The Bill will introduce a new legal duty for the Care Quality Commission (CQC) to review and assess the performance of local authorities in discharging their ‘regulated care functions’ under Part 1 of the Care Act 2014. These are the specific adult social care functions, which will be set out in secondary legislation, that will be subject to review by the CQC, with the aim of assessing the effectiveness of services put in place to achieve high quality care outcomes for local populations.

The CQC will publish the findings of their reviews with the intention of helping people see and understand how their local authority is performing in the delivery of its adult social care duties, and thus support transparency and local accountability. This new level of quality assurance is intended to support local authorities to understand what they are doing well and help them to identify what they could do better and inform DHSC of what is happening in the provision of adult social care at a local level.

These proposals form part of a wider assurance framework being developed by the department, which aims to “increase transparency and accountability across the Adult Social Care sector and in doing so, help people achieve the outcomes that matter to them in their life.”

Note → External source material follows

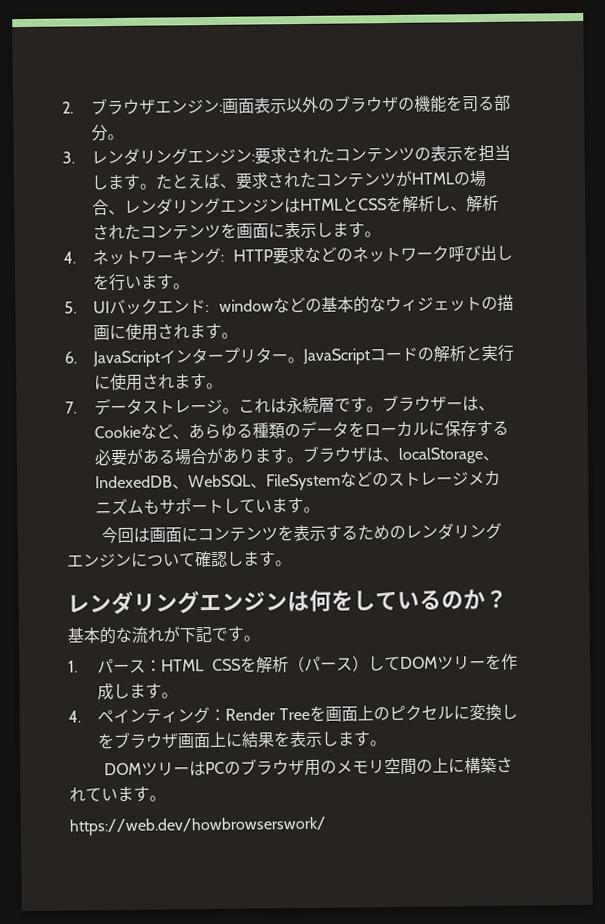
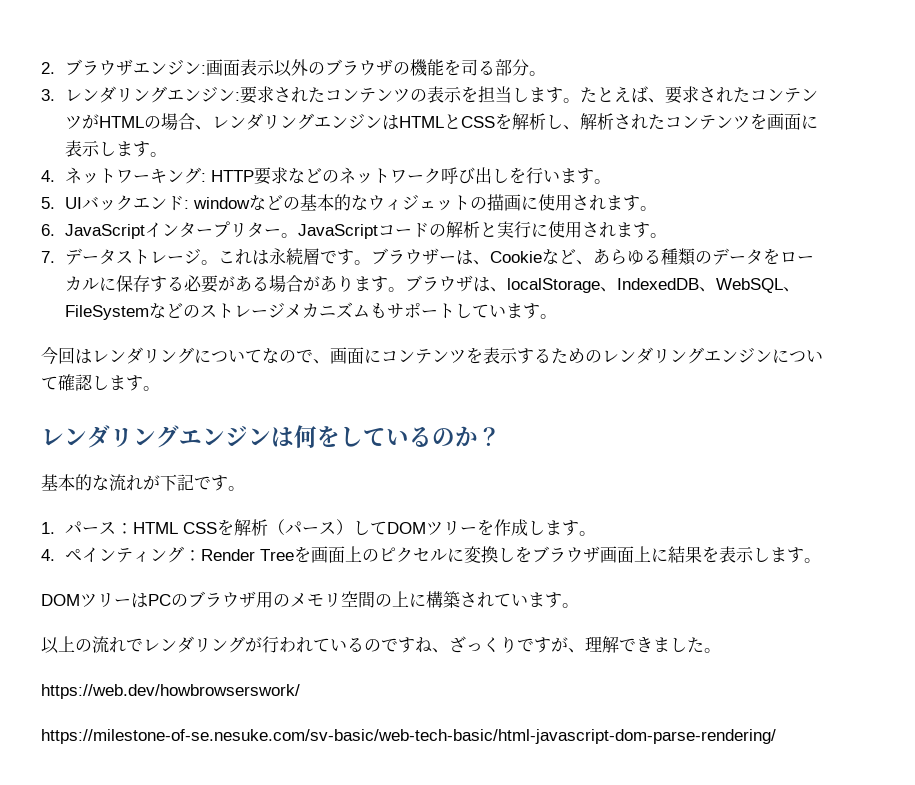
- 今回は画面にコンテンツを表示するためのレンダリングエンジンについて確認します。
+ 今回はレンダリングについてなので、画面にコンテンツを表示するためのレンダリングエンジンについて確認します。
+ 以上の流れでレンダリングが行われているのですね、ざっくりですが、理解できました。
+ https://milestone-of-se.nesuke.com/sv-basic/web-tech-basic/html-javascript-dom-parse-rendering/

Data and information sharing

The data provisions in the Bill are intended to work, collectively, to enable increased sharing and more effective use of data across the health and adult social care system. The provisions are informed by extensive work done by DHSC and its partners to identify barriers to - and solutions to ensure - the secure, appropriate, and proportionate use of data to benefit individuals, populations, and the health and social care system.  Much of this has been driven by Government learning in response to the COVID-19 pandemic.

The Bill introduces mandatory information standards which providers of health or adult social care to whom such standards apply will have to comply with. It is also intended to extend the potential application of information standards to include private providers of health and adult social care.  This provision may be able to address the ongoing issue of data collection on those who self-fund their care through their own resources.

DHSC is also introducing a power for relevant health or social care public bodies in England to require the sharing of information other than personal information for purposes related to their functions in connection with the provision of health services or adult social care in England. The requirement will only apply to information that is in a form that does not identify any individual or enable the identity of any individual to be ascertained, i.e. it is anonymous.